Code change snippets:
◇ ◇ ◇ ◇

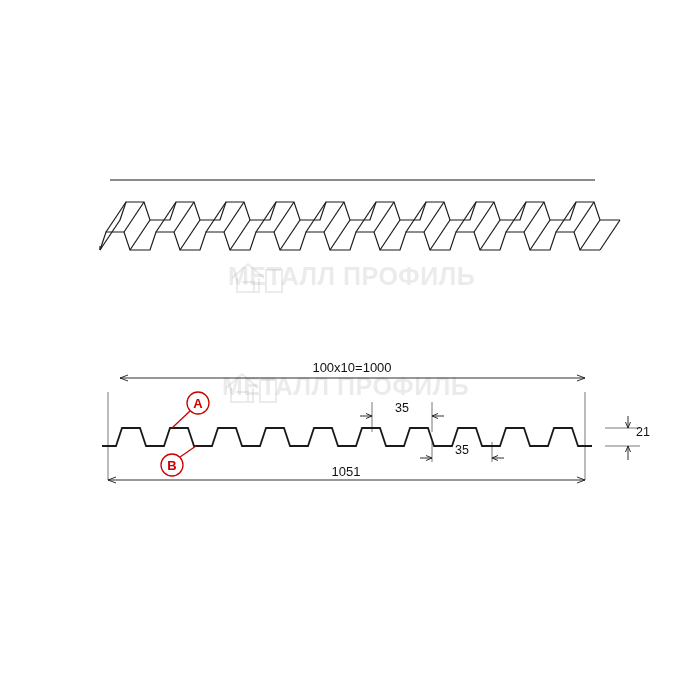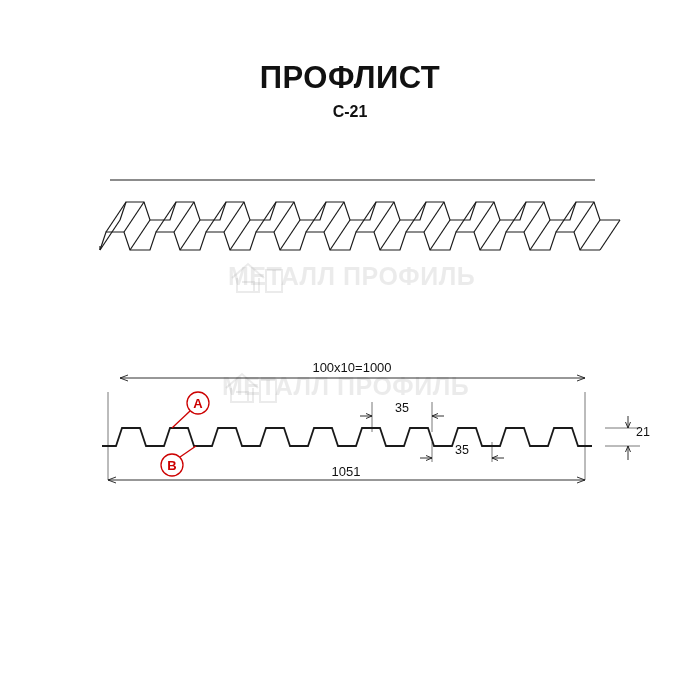--- a/index.html
+++ b/index.html
@@ -84,22 +84,20 @@
   }
   .wm-logo1 { top: 258px; left: 228px; }
   .wm-logo2 { top: 368px; left: 222px; }
   svg { display: block; overflow: visible; }
 </style>
 </head>
 <body>
 
 <div class="page">
 
-  <div class="title">ПРОФЛИСТ</div>
-  <div class="subtitle">С-21</div>
 
   <div class="iso-wrap">
     <svg width="545" height="130" viewBox="0 0 545 130">
       <g fill="none" stroke="#1a1a1a" stroke-width="1.2" stroke-linejoin="miter">
 
         <path d="M30 30 L515 30"></path>
 
         <path d="M20 100
                  L26 82 L44 82 L50 100
                  L70 100 L76 82 L94 82 L100 100

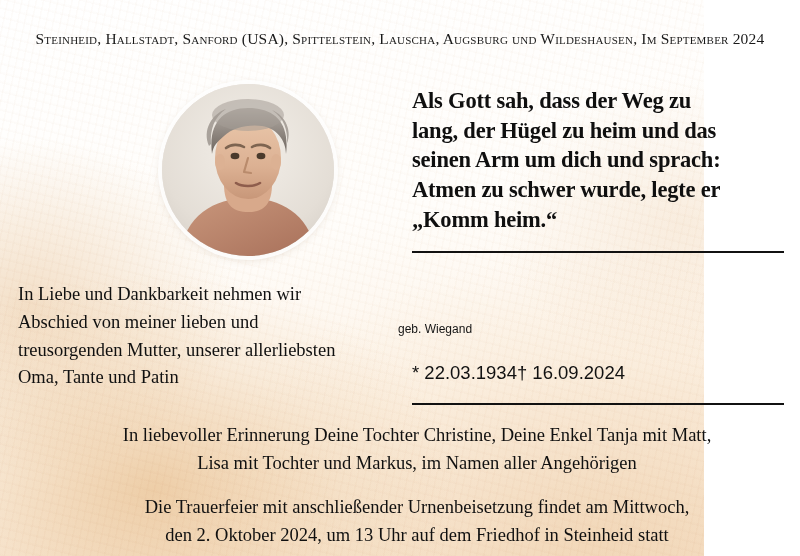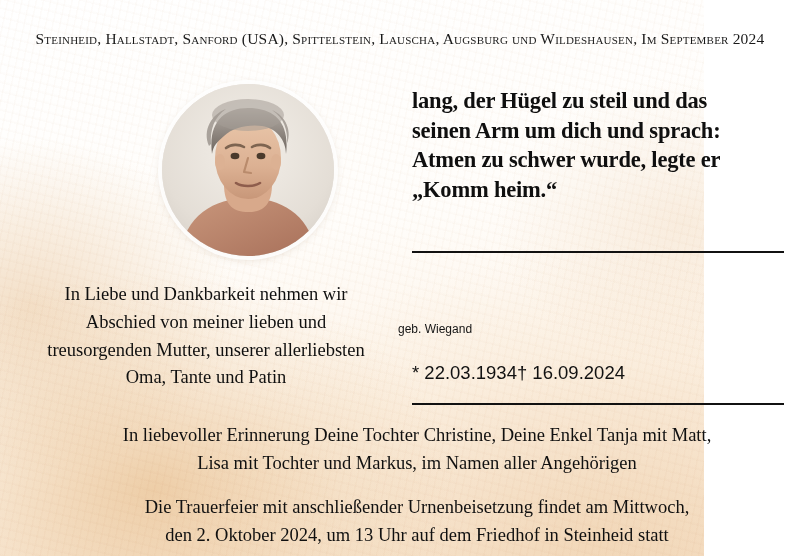--- a/index.html
+++ b/index.html
@@ -113,21 +113,21 @@
     font-family: "Liberation Sans", sans-serif;
     font-size: 18.5px;
     color: #111111;
     display: flex;
   }
   .left-text {
     position: absolute;
     top: 281px;
     left: 18px;
     width: 376px;
-    text-align: center;
+    text-align: left;
     font-family: "Liberation Serif", serif;
     font-size: 18.5px;
     line-height: 1.5;
     color: #101010;
   }
   .bottom-block {
     position: absolute;
     top: 421px;
     left: 17px;
     width: 800px;
@@ -189,21 +189,22 @@
         <ellipse cx="99" cy="72" rx="4.4" ry="3.2" fill="#4a3a2c"></ellipse>
         <path d="M86 74 L82 88 L89 89" stroke="#b98b6c" stroke-width="2.2" fill="none" stroke-linecap="round" stroke-linejoin="round"></path>
         <path d="M74 99 C80 103 92 103 98 99" stroke="#8e5d4c" stroke-width="2.6" fill="none" stroke-linecap="round"></path>
         <ellipse cx="58" cy="78" rx="5" ry="8" fill="#dcb193"></ellipse>
         <ellipse cx="114" cy="78" rx="5" ry="8" fill="#dcb193"></ellipse>
       </svg>
     </div>
   </div>
 
   <div class="quote">
-    <span class="para-line">lang, der Hügel zu steil und das</span>
+    <span class="para-line">Als Gott sah, dass der Weg zu</span>
+    <span class="para-line">lang, der Hügel zu heim und das</span>
     <span class="para-line">seinen Arm um dich und sprach:</span>
     <span class="para-line">Atmen zu schwer wurde, legte er</span>
     <span class="para-line">„Komm heim.“</span>
   </div>
 
   <div class="rule rule-top"></div>
 
   <div class="maiden">geb. Wiegand</div>
 
   <div class="dates">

◇ ◇ ◇ ◇

## Your instructions
If a line in the data contains the string "none", count it, then give the total and nothing else.

## Result of this task
3